Savoir et voir

Un des gros problèmes lié à la pandémie est que nous sommes accablés d’informations et de savoirs, alors que nous manquons terriblement de contacts et de visions. Je pense souvent au matin de Pâques. Les disciples savaient mais ils ne voyaient rien et l’Evangile de préciser au contraire à propos de saint Jean «il vit et il crut».

Nous sommes face à une de nos faiblesses. Pour comprendre quelque chose ou un événement, nous avons besoin de voir. Dans mon métier d’enseignant, je me suis toujours efforcé d’aller voir et de ne pas me contenter des livres. Je me souviens très bien de mes missions en Afrique ou au Brésil et combien elles ont profondément changé ma vision de ces deux continents et du développement. Celui-ci est affaire d’acteurs et d’actrices et l’essentiel pour nous est d’aider à construire leurs capacités dans tous les domaines.

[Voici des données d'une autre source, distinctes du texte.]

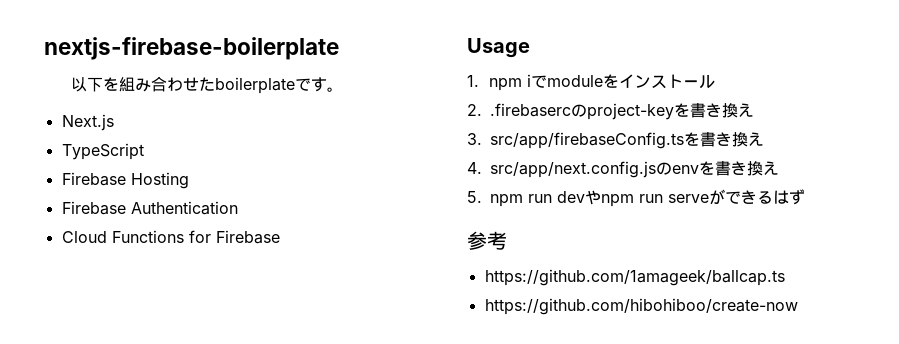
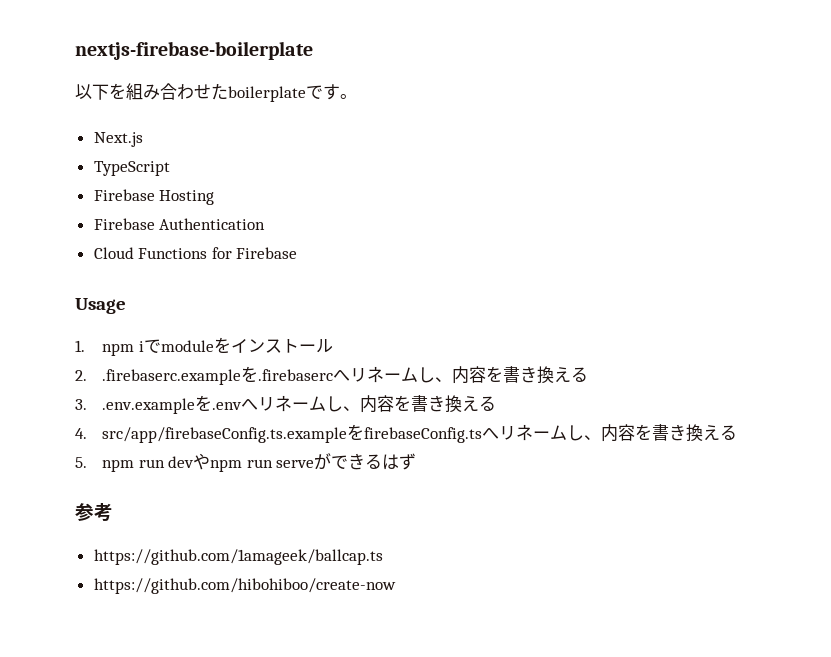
- 2. .firebasercのproject-keyを書き換え
+ 2. .firebaserc.exampleを.firebasercへリネームし、内容を書き換える
- 3. src/app/firebaseConfig.tsを書き換え
+ 3. .env.exampleを.envへリネームし、内容を書き換える
- 4. src/app/next.config.jsのenvを書き換え
+ 4. src/app/firebaseConfig.ts.exampleをfirebaseConfig.tsへリネームし、内容を書き換える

Oui, nous ne pouvons savoir qu’en voyant. C’est vrai également de nos amis et de nos parents. A ce niveau, la pandémie est destructrice. Nous entretenons l’illusion que l’internet peut remplacer le contact physique et donc la vision. Cette illusion me fait penser à mes collègues qui trituraient des échantillons de données sur leur ordinateur et croyaient ainsi traiter du réel. Pour bien comprendre le rôle de la présence physique, écoutons nos aînés privés de visite dans les homes ou les malades qui ont été reclus dans les hôpitaux en raison de la pandémie. Ils vous persuaderont que l’ordinateur et le smartphone ne sont que des ersatz à la présence réelle des personnes.

Cette impasse faite sur la vision ne devrait pas nous affecter en tant que chrétiens. Nous croyons en un Dieu incarné et les textes pascals font sans cesse référence à la vision. Et pourtant, cette impasse est omniprésente. Par peur ou par respect, nous avons réduit nos visites à nos proches et nos voisins. Nous avons limité notre présence à la messe et je connais même des chrétiens qui ont arrêté de communier par crainte de la contamination.

«Au niveau des personnes, l’Eglise est devenue en partie invisible et la Covid-19 a aggravé le phénomène.»

Mais plus généralement, quelle place donnons-nous aux visites dans notre pastorale? Celles-ci devraient en être le cœur, comme le démontre le Christ dans ses Evangiles. Nous sommes une Eglise de ‘sachants’ et non un Eglise de ‘voyants’. Nous croyons pouvoir comprendre sans voir. Une anecdote pour confirmer mon propos. Cela fait 30 ans que je vis dans le même village de 2’800 habitants. Et en 30 ans, bien que fidèle paroissien, je n’ai jamais vu un évêque ou un vicaire épiscopal. Les évêques et les vicaires épiscopaux ont changé plusieurs fois, mais aucun n’a jugé utile de nous rendre visite.

Que ce soit en science ou dans le domaine de la religion, croire que l’on peut savoir sans voir est une illusion moderniste. Pour expliquer les sorties d’Eglise, on insiste beaucoup sur les récent scandales qui ont affecté l’institution. On oublie son caractère désincarné. Notre Eglise manque terriblement de témoins. Quand je vais prier chez Marguerite Bays à Siviriez, je suis toujours frappé par son authentique présence auprès des personnes quelles qu’elles soient. Elle était sans cesse en chemin. Alors suivons ses traces et les sorties d’Eglise ne seront plus un problème qui préoccupe notre évêque. Allons-nous faire vacciner et reprenons dès l’été le cours de nos rencontres et de nos contacts sociaux.